1 1/2 pounds russet potatoes (2 large potatoes), peeled and cut into chunks
1 teaspoon salt
4 tablespoons butter, cut into chunks
1/4-1/3 cup milk
1 (4 ounce) can diced mild green chiles, drained
1 cup shredded reduced-fat cheddar cheese, divided use
Garlic salt and freshly ground black pepper, to taste
3 cloves garlic, finely chopped
1 (1 1/4 ounce) package taco seasoning
1 1/2 cups salsa (hot, medium or mild depending on preference)
1 (15 1/2 ounce) can black beans, drained and rinsed
Avocado & Tomato Topping
2 Roma tomatoes, diced
1 large avocado, diced
1/4 cup fresh cilantro, chopped
Juice of 1/2 lime
Salt and pepper to taste
Heat oven to 350 degrees F.
Place potatoes in a large saucepan and cover with 1-inch water. Stir in
1 teaspoon salt and bring to a boil over HIGH heat. Reduce heat to a simmer,
cover and cook until potatoes are tender when pierced with a fork.
While potatoes are cooking, heat a separate large non-stick skillet over
MEDIUM heat until hot. Add ground beef and cook for 8-10 minutes, breaking
beef into small crumbles and stirring occasionally.

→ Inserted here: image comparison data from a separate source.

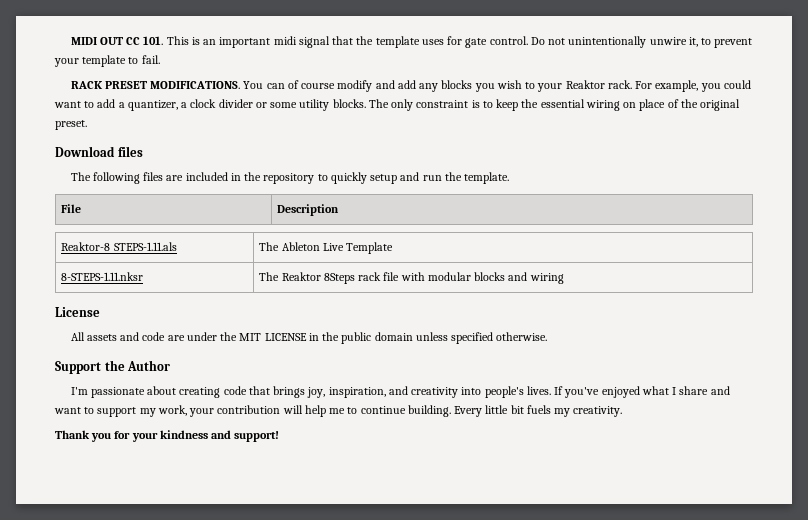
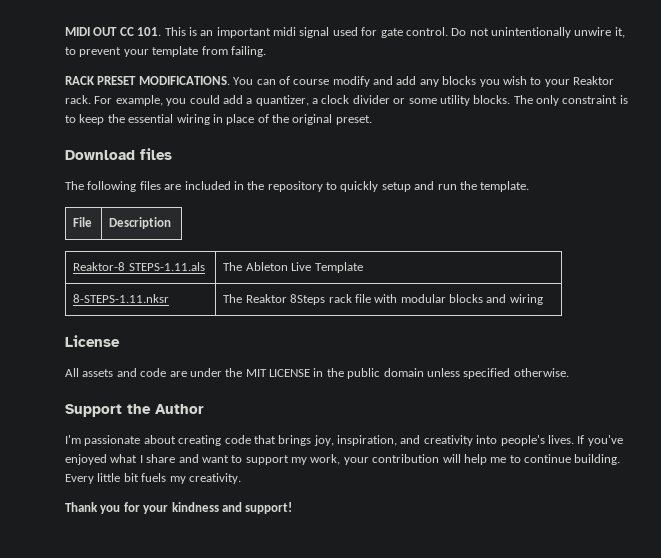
- MIDI OUT CC 101. This is an important midi signal that the template uses for gate control.
+ MIDI OUT CC 101. This is an important midi signal used for gate control.
- Do not unintentionally unwire it, to prevent your template to fail.
+ Do not unintentionally unwire it, to prevent your template from failing.
- For example, you could want to add a quantizer, a clock divider or some utility blocks.
+ For example, you could add a quantizer, a clock divider or some utility blocks.
- The only constraint is to keep the essential wiring on place of the original preset.
+ The only constraint is to keep the essential wiring in place of the original preset.

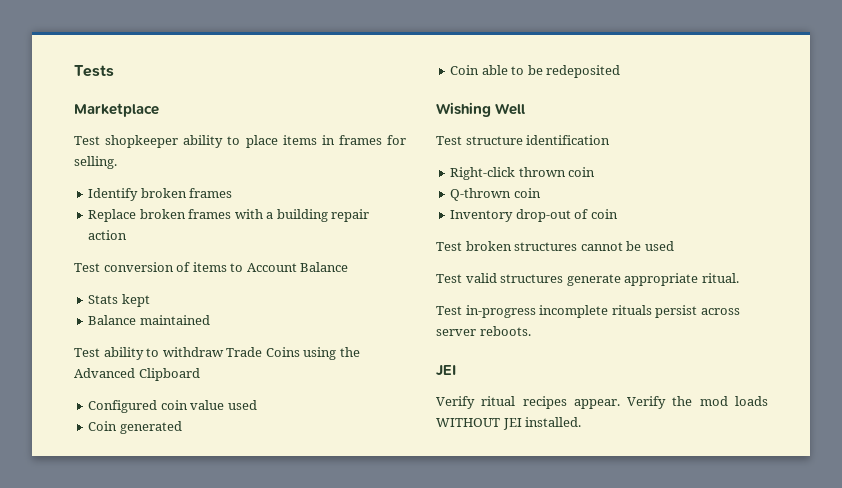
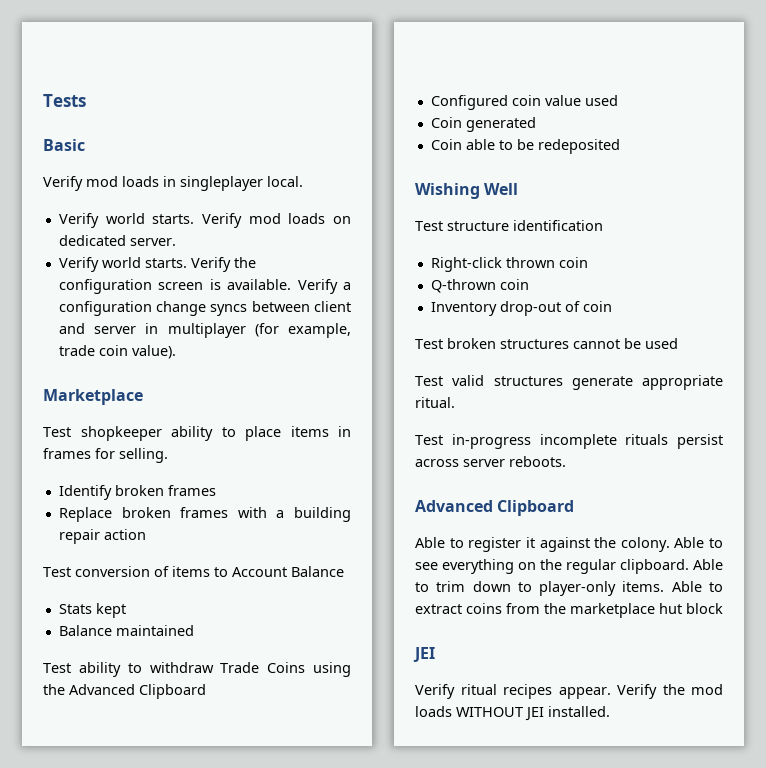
+ Basic
+ Verify mod loads in singleplayer local.
+ Verify world starts. Verify mod loads on dedicated server.
+ Verify world starts. Verify the configuration screen is available. Verify a configuration change syncs between client and server in multiplayer (for example, trade coin value).
  Test in-progress incomplete rituals persist across server reboots.
+ Advanced Clipboard
+ Able to register it against the colony. Able to see everything on the regular clipboard. Able to trim down to player-only items. Able to extract coins from the marketplace hut block

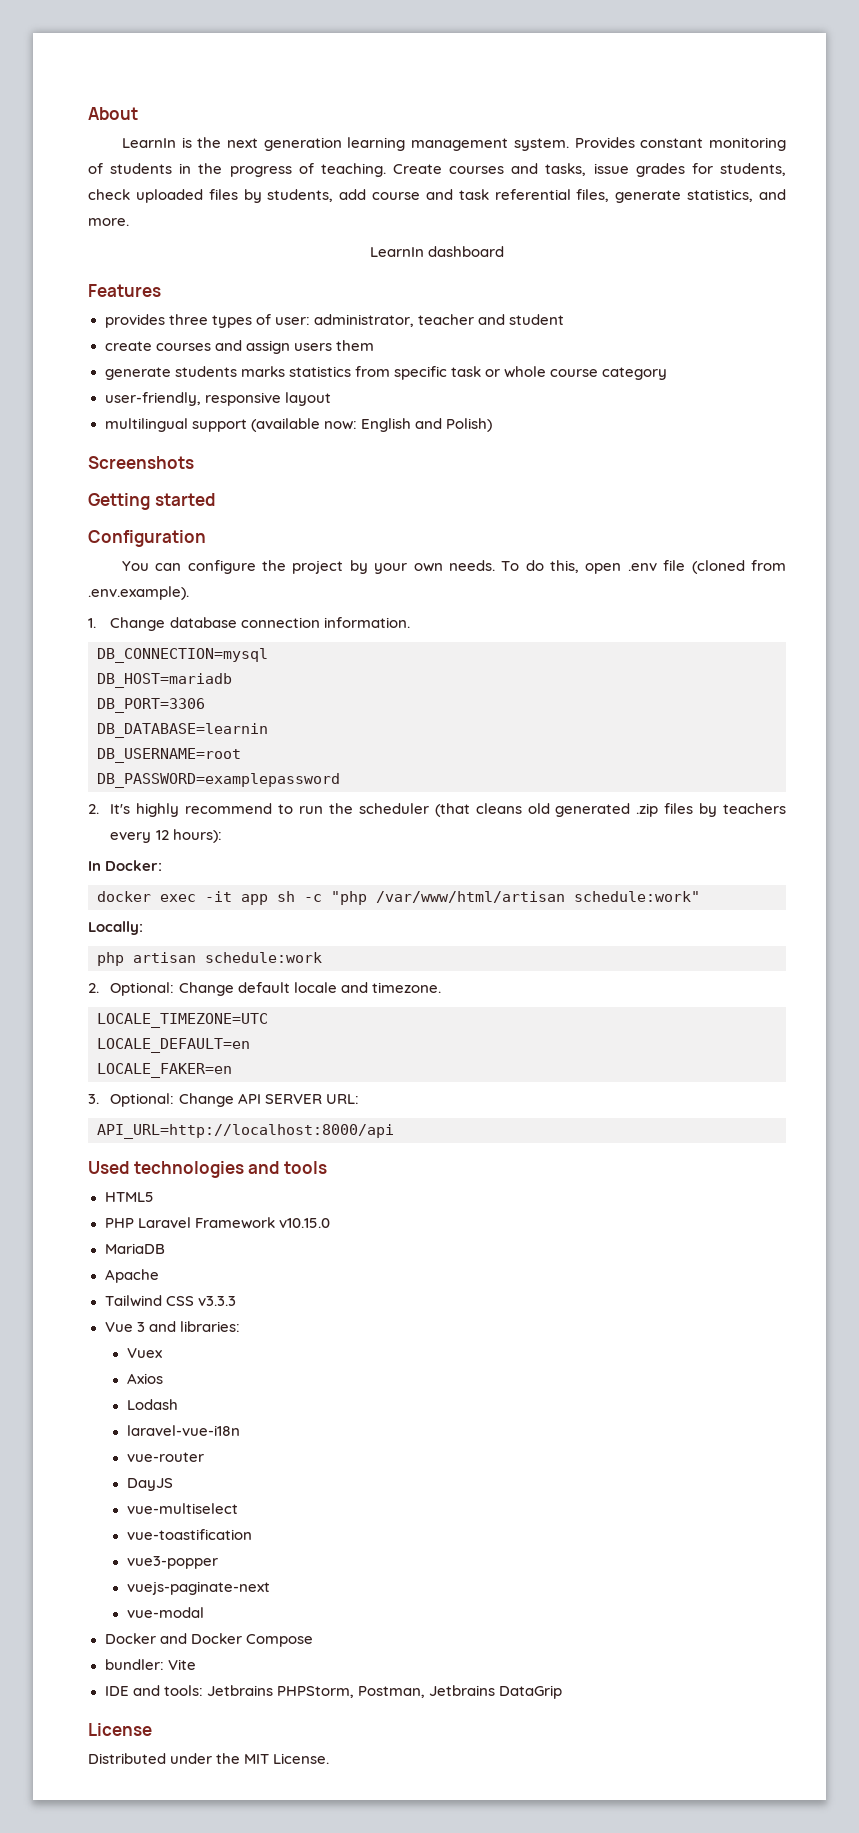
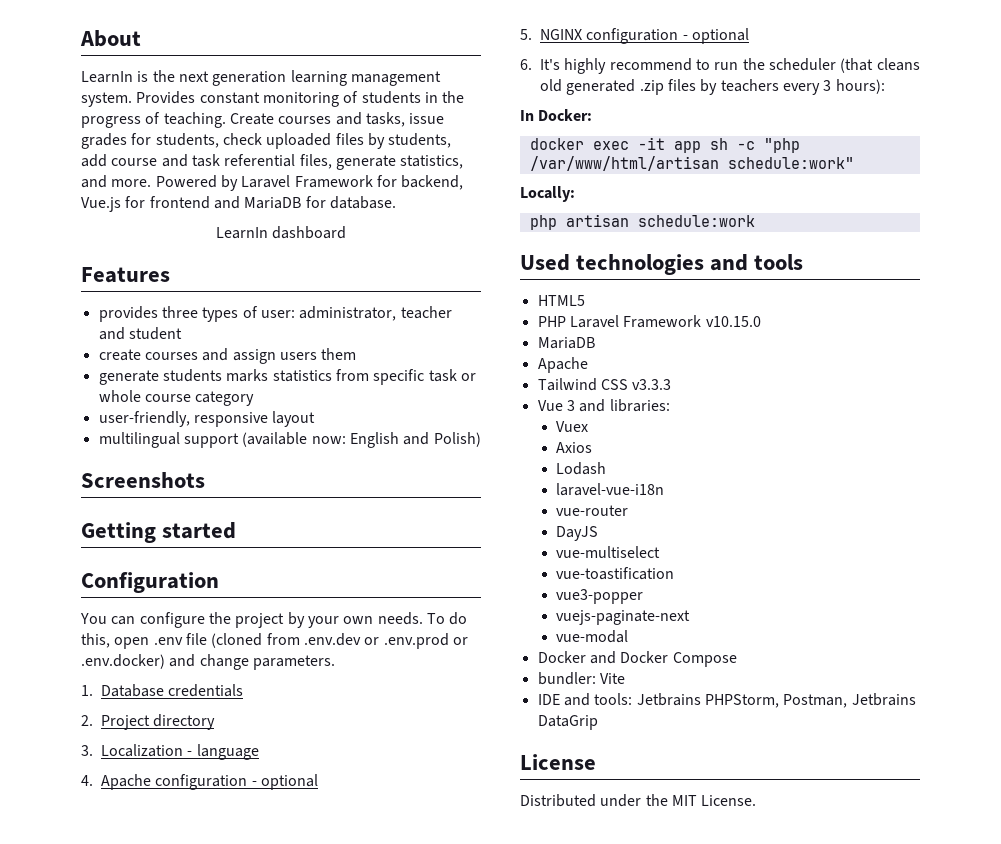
+ Powered by Laravel Framework for backend, Vue.js for frontend and MariaDB for database.
- To do this, open .env file (cloned from .env.example).
- 1. Change database connection information.
- DB_CONNECTION=mysql
- DB_HOST=mariadb
- DB_PORT=3306
- DB_DATABASE=learnin
- DB_USERNAME=root
- DB_PASSWORD=examplepassword
- 2. It's highly recommend to run the scheduler (that cleans old generated .zip files by teachers every 12 hours):
+ To do this, open .env file (cloned from .env.dev or .env.prod or .env.docker) and change parameters.
+ 1. Database credentials
+ 2. Project directory
+ 3. Localization - language
+ 4. Apache configuration - optional
+ 5. NGINX configuration - optional
+ 6. It's highly recommend to run the scheduler (that cleans old generated .zip files by teachers every 3 hours):
- 2. Optional: Change default locale and timezone.
- LOCALE_TIMEZONE=UTC
- LOCALE_DEFAULT=en
- LOCALE_FAKER=en
- 3. Optional: Change API SERVER URL:
- API_URL=http://localhost:8000/api

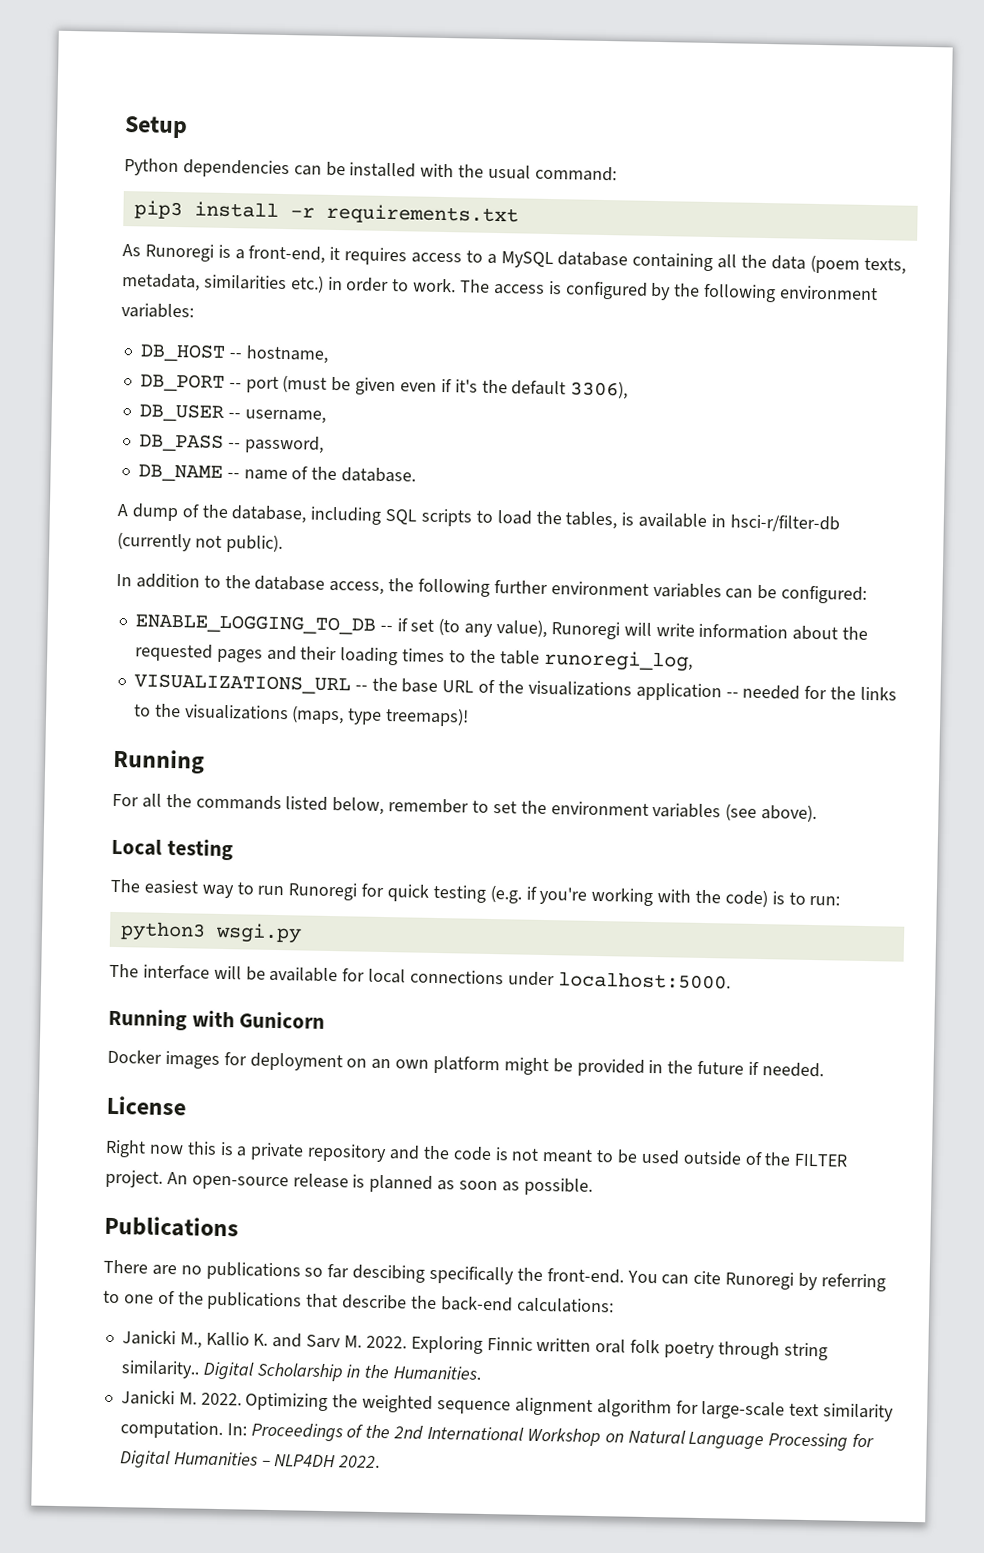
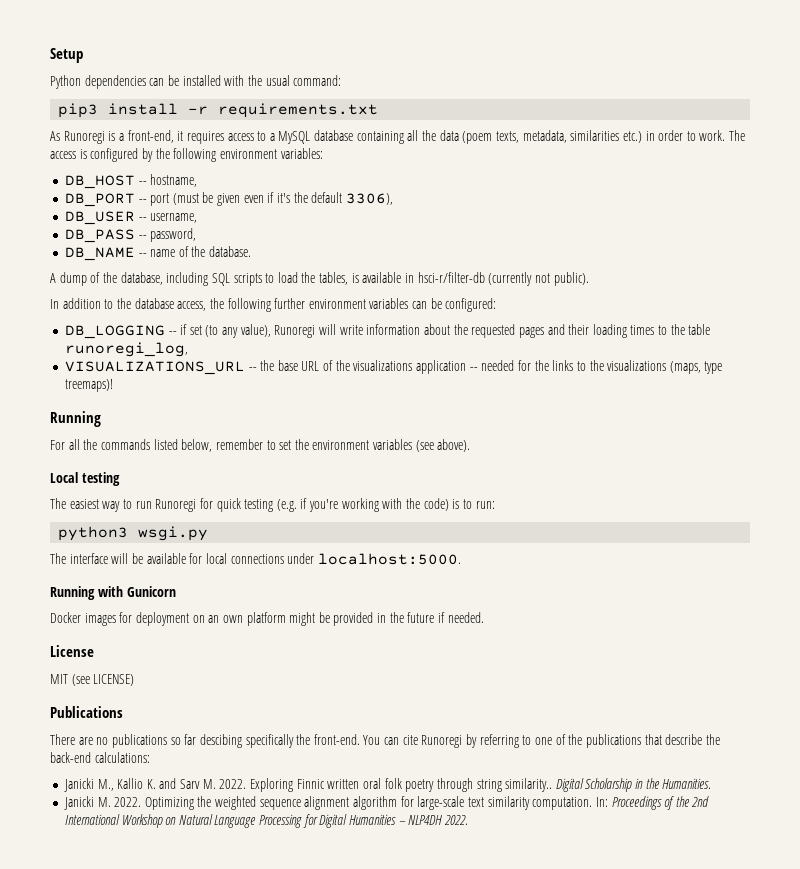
- ENABLE_LOGGING_TO_DB -- if set (to any value), Runoregi will write information about the requested pages and their loading times to the table runoregi_log,
+ DB_LOGGING -- if set (to any value), Runoregi will write information about the requested pages and their loading times to the table runoregi_log,
- Right now this is a private repository and the code is not meant to be used outside of the FILTER project. An open-source release is planned as soon as possible.
+ MIT (see LICENSE)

Add garlic and continue cooking for 1 minute.
Drain, sprinkle in the taco seasoning, add salsa and stir to combine.
Cook for a few minutes, stirring frequently, until the mixture comes to a
simmer and thickens. Remove from heat and gently stir in black beans.
Drain potatoes and return to pot. Mash potatoes until smooth. Add
butter, milk, green chilies and 2/3 cup of cheese. Stir until well combined,
cover and set aside.
Transfer meat mixture to a 2-quart baking dish and spread out evenly.
Top with the mashed potatoes, spreading to an even layer all the way to the
edges; sprinkle with the remaining cheese and bake for 30-40 minutes until
beginning to turn brown.
While pie is baking, place the diced tomatoes, avocado, cilantro and
lime juice in a medium bowl, season with salt and pepper, stir to combine.
Top each serving with a big scoop of avocado and tomato mixture.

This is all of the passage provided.